The Academy wants a host that is not socially divisive or politically outspoken and one that also does not appeal primarily to older viewers, with the assumption that they’ll be watching regardless, according to The Hollywood Reporter’s Scott Feinberg. I’d argue that’s a bit like trying to buy a horse without the manure, but maybe there’s a middle ground.
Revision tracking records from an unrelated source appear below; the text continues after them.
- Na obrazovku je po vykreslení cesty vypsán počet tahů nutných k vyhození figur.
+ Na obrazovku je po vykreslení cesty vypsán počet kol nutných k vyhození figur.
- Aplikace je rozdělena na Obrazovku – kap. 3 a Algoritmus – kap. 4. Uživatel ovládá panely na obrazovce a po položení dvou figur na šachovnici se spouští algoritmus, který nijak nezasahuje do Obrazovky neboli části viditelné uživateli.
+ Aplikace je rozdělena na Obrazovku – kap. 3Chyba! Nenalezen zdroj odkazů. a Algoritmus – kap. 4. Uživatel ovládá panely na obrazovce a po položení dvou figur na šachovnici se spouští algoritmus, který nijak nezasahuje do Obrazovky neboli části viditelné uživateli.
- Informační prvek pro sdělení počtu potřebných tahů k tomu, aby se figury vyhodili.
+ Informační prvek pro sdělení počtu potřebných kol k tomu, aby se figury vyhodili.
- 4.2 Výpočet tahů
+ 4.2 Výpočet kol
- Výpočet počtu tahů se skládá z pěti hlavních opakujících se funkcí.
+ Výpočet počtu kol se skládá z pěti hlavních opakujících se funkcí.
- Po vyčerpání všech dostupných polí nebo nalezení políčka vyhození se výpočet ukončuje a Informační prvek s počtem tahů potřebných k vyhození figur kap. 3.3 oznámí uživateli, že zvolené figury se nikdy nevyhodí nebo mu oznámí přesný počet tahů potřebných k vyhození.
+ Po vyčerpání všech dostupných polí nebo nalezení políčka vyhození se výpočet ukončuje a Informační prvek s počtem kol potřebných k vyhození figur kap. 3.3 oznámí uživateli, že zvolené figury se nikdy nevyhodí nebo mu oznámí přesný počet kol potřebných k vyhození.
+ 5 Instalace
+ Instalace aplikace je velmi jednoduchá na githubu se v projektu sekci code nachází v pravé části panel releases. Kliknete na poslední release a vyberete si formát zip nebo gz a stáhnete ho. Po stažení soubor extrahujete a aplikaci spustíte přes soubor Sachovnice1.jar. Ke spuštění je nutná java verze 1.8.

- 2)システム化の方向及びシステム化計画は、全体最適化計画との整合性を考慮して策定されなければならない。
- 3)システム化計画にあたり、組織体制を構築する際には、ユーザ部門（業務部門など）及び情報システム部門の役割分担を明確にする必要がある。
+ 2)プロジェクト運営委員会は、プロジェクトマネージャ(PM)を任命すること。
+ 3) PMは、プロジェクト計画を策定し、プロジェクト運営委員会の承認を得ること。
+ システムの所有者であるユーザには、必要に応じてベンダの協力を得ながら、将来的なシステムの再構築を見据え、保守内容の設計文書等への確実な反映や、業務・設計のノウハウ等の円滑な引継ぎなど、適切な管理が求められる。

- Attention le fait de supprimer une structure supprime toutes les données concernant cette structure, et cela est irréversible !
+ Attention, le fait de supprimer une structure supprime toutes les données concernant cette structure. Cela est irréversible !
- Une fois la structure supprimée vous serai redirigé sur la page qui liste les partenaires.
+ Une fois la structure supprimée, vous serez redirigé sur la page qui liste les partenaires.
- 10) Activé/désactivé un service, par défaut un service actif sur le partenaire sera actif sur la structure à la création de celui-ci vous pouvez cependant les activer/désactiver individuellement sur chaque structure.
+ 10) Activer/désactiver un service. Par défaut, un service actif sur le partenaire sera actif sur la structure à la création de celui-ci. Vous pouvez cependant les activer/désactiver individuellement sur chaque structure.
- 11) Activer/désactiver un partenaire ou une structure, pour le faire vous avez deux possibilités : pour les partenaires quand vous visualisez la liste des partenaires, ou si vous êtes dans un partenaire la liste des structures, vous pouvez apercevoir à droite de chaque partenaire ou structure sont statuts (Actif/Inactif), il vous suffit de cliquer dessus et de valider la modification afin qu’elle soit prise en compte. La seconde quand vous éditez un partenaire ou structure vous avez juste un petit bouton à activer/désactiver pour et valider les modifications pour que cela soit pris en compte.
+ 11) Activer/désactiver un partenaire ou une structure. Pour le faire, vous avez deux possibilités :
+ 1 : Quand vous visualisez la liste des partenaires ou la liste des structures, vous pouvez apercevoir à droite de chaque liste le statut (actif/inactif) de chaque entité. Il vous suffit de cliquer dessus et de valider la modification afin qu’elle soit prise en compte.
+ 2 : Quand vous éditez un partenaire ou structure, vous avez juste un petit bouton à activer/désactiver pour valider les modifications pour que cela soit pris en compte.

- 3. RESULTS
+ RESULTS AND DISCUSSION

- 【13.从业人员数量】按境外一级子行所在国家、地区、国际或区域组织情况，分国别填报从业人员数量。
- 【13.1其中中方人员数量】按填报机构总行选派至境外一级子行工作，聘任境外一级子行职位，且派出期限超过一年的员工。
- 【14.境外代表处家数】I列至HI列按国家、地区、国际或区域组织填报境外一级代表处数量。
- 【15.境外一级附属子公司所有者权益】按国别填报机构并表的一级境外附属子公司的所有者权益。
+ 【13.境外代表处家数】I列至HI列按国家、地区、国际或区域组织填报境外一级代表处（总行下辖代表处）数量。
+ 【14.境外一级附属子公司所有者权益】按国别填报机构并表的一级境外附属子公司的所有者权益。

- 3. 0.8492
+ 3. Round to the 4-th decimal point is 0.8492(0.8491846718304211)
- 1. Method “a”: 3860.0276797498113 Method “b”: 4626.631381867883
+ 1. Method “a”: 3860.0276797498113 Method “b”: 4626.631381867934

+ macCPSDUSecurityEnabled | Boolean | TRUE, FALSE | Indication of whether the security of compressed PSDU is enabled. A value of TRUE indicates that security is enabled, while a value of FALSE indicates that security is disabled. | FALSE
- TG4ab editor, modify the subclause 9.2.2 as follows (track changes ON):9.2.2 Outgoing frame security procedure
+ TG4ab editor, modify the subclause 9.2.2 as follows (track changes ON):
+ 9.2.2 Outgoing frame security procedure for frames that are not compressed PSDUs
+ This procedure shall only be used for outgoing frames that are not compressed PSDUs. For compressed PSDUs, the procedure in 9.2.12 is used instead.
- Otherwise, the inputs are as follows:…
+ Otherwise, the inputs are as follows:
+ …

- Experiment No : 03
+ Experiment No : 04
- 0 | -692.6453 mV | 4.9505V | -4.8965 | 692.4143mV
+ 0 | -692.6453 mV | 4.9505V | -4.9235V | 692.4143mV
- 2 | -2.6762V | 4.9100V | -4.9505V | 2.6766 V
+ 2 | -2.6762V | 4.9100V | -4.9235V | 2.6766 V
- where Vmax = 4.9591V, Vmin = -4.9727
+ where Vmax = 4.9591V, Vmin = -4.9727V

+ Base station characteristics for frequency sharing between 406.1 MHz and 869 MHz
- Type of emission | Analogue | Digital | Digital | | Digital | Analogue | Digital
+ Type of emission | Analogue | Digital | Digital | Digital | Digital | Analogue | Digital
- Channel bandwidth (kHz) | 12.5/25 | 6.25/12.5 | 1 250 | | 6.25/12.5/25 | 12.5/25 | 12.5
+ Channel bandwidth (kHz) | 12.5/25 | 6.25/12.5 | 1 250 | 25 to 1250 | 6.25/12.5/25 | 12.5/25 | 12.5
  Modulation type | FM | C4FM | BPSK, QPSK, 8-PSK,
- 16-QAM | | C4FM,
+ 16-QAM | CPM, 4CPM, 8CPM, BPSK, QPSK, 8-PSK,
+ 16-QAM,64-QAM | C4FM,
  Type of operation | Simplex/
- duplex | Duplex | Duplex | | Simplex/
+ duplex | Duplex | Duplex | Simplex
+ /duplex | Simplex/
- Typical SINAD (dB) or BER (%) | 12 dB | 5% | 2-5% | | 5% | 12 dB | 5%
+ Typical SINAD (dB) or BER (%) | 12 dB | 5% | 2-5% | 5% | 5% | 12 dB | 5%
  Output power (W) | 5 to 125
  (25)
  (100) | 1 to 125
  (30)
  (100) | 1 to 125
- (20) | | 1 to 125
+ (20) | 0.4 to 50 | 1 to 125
Feinberg suggests John Legend and Chrissy Teigen, box-tickers who are accomplished, highly visible on social media, and well-connected in Hollywood. Sure. I could see it. Because what I think Legend and Teigen most desire, where their thirst is deepest, is exposure. They want to be seen and heard, no matter the platform or the cost of embarrassment. That doesn’t exactly make them unique in Hollywood. Perhaps it’s true that the Academy has been turned down by a great many candidates at this point. And maybe that’s because the gig doesn’t pay as much as you’d expect. Or maybe everyone has bad tweets; it certainly seems that way every day. But we won’t know until this process becomes more public. I’d welcome a bake-off, a competition show to host. In some respects, the Oscars’ hosting position is hallowed ground reserved for Hollywood’s finest ambassadors. On the other hand, Paul Hogan did it once. Supreme Court Justice Louis Brandeis once wrote, “Publicity is justly commended as a remedy for social and industrial diseases. Sunlight is said to be the best of disinfectants; electric light the most efficient policeman.” Maybe he was talking about hosting the Oscars.